Magdeburg–Cochstedt Airport is a minor unscheduled airport located in Cochstedt, Germany. It is located approximately 37 km southwest of Magdeburg, capital of the Bundesland Saxony-Anhalt, and about 190 km (118 miles) west from the center of Berlin. As of 1 September 2016, the airport had been closed by the authorities. In 2019 it was sold as a testing facility to the German Aerospace Center and since 2022, flight operations for small aircraft have started again.

==History==
===Early years===
The airport Cochstedt dates from the year 1957, when an air force base of the Soviet troops was established. In 1968, the runway extension was completed and airport logistics operation expanded. After the German reunification and the withdrawal of Soviet troops, the first steps for continued existence as a civil airport were taken.
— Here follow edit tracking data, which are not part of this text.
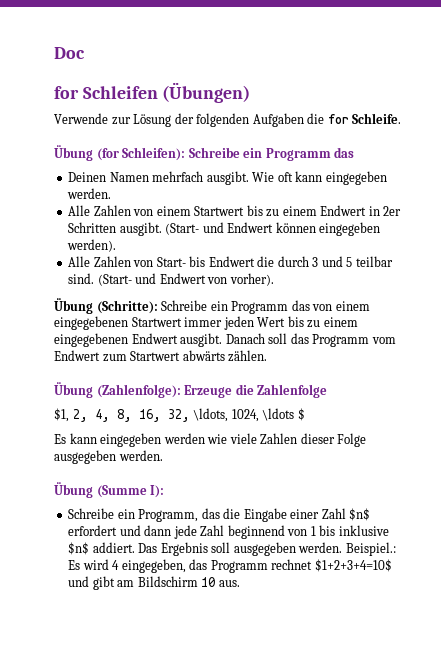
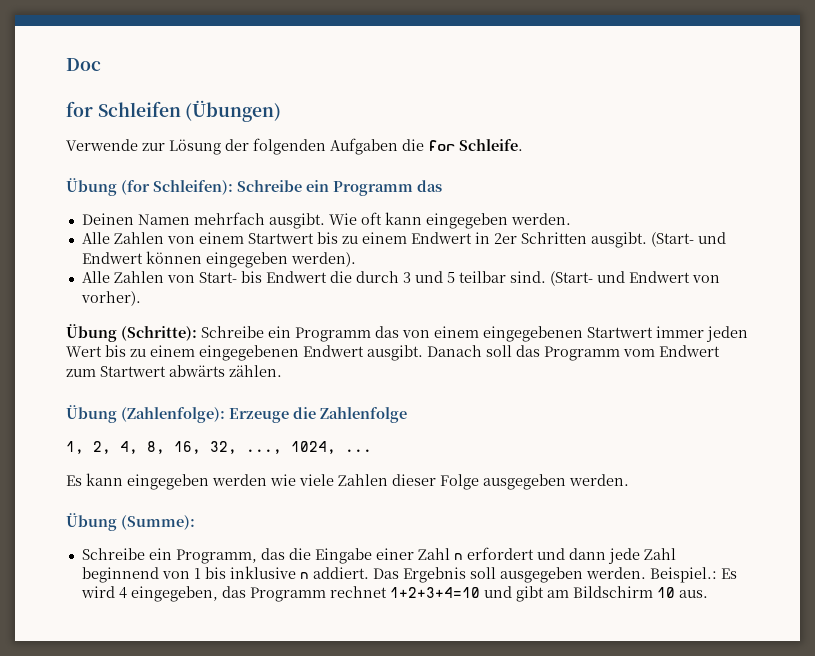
[54,408,69,422] $1, -> [66,441,84,454] 1,
[193,408,305,422] \ldots, 1024, \ldots $ -> [246,441,372,454] ..., 1024, ...
[96,485,165,498] (Summe I): -> [121,515,195,530] (Summe):
[349,508,371,521] $n$ -> [453,553,463,560] n
[68,542,90,555] $n$ -> [299,572,309,579] n
[314,559,392,572] $1+2+3+4=10$ -> [389,587,480,598] 1+2+3+4=10

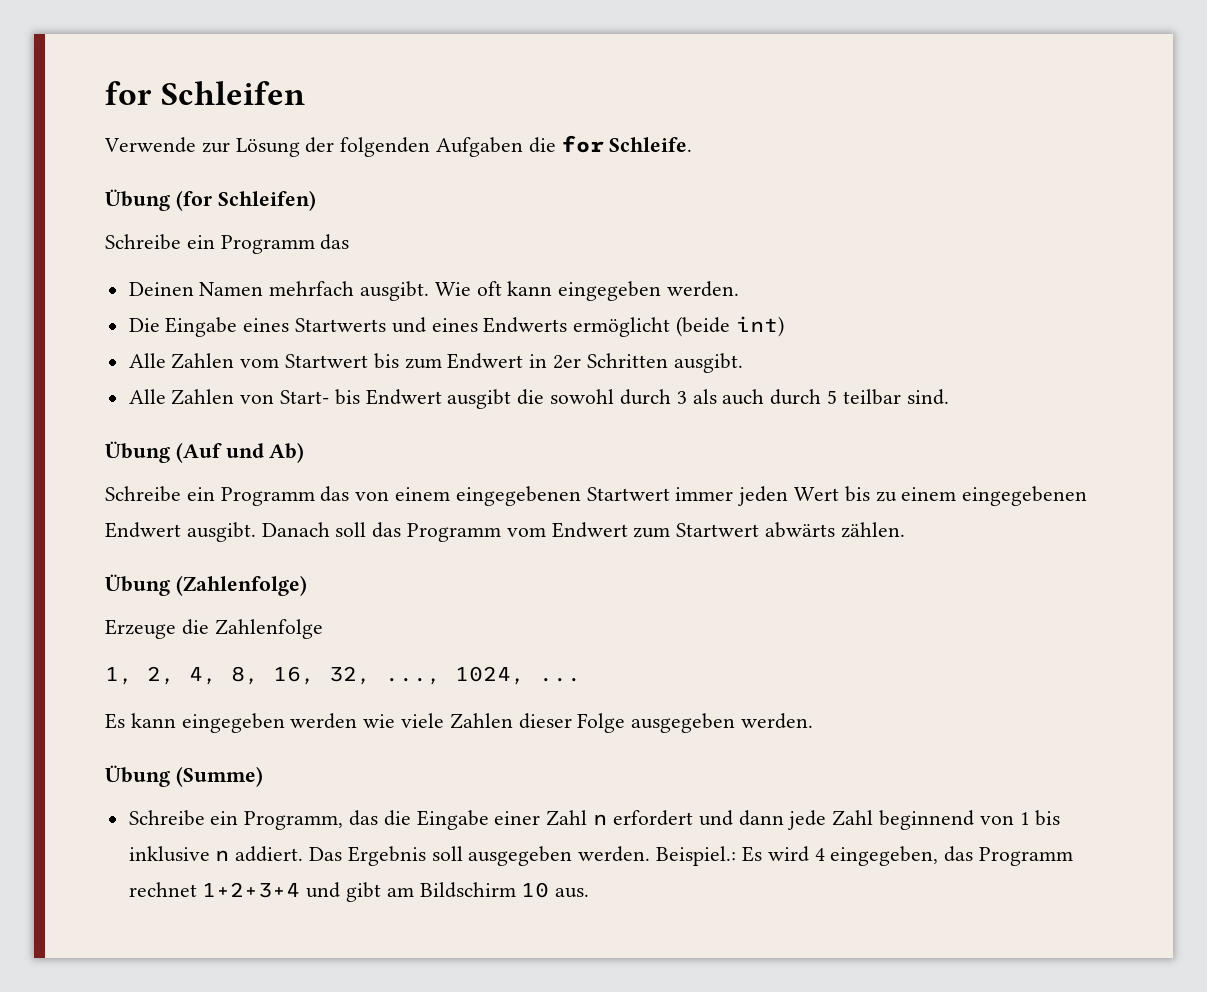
[66,58,101,71] Doc // -> (105, 93) none
[185,100,282,122] (Übungen) -> (306, 93) none
[153,180,233,195] Schleifen): -> [217,190,316,211] Schleifen) //
[81,232,407,244] Alle Zahlen von einem Startwert bis zu einem -> [128,316,784,337] [128,353,442,369] Die Eingabe eines Startwerts und eines Endwerts ermöglicht (beide int) // Alle Zahlen vom Startwert bis zum
[650,232,726,247] [81,251,356,268] (Start- und Endwert können eingegeben werden). -> (743, 363) none
[329,271,720,286] [80,291,141,306] [66,324,197,342] die durch 3 und 5 teilbar sind. (Start- und Endwert von vorher). // Übung (Schritte): -> [447,389,949,409] [105,441,305,463] ausgibt die sowohl durch 3 als auch durch 5 teilbar sind. // Übung (Auf und Ab) //
[121,407,225,423] (Zahlenfolge): -> [175,575,307,596] (Zahlenfolge) //
[121,515,195,530] (Summe): -> [175,766,263,787] (Summe)
[389,587,480,598] 1+2+3+4=10 -> [202,882,301,898] 1+2+3+4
On 26 May 1994 the airport was given an operating license as a commercial airport with class D airspace and full day and night operation. From November 1997 until early 1999 the operations were suspended due to a complete refurbishment of the airport, including runway, apron, taxiways, control tower.

===Development in the 2000s===
In June 2000, an instrument landing system (ILS) Category I and a high-performance approach lights were put into operation allowing the operation under instrument flying rules. In the summer of 2001 a new fire station was put into operation and the construction of a new terminal building for the General Aviation ("GAT") started. However, before works were completed, on 31 December 2001 operation was suspended due to insolvency of the airport operator.

On behalf of the state of Saxony-Anhalt GSA acquired all assets from the bankrupt estate. The new operating company FMC mbH was founded in 2005 jointly with the Landkreis Aschersleben-Staßfurt. On 4 March 2010 the airport was acquired by the Danish company Development A/S.

On 31 August 2016, the state authorities revoked the airport's operational license for instrumental approaches and therefore de facto closing it until further notice from 1 September 2016. It was stated that the airport failed to provide required documentation needed to keep the license.

In 2019, the German Aerospace Center purchased the entire airport to establish a testing facility for drones and helicopters. Since 2022, flight operations for small aircraft have started again.

==Airlines and destinations==
Ryanair operated summer seasonal flights out of Magdeburg–Cochstedt from 2011 to 2013, the last remaining destinations served being Girona and Palma de Mallorca. In December 2013 Ryanair announced the cancellation of these routes, leaving the airport without any scheduled flights. The airport was however used for few occasional leisure charter services once or twice per month after that.

==Ground transportation==
The airport can be reached via federal highway B180. Magdeburg can be reached within 40 minutes. There are currently no public scheduled transportation services.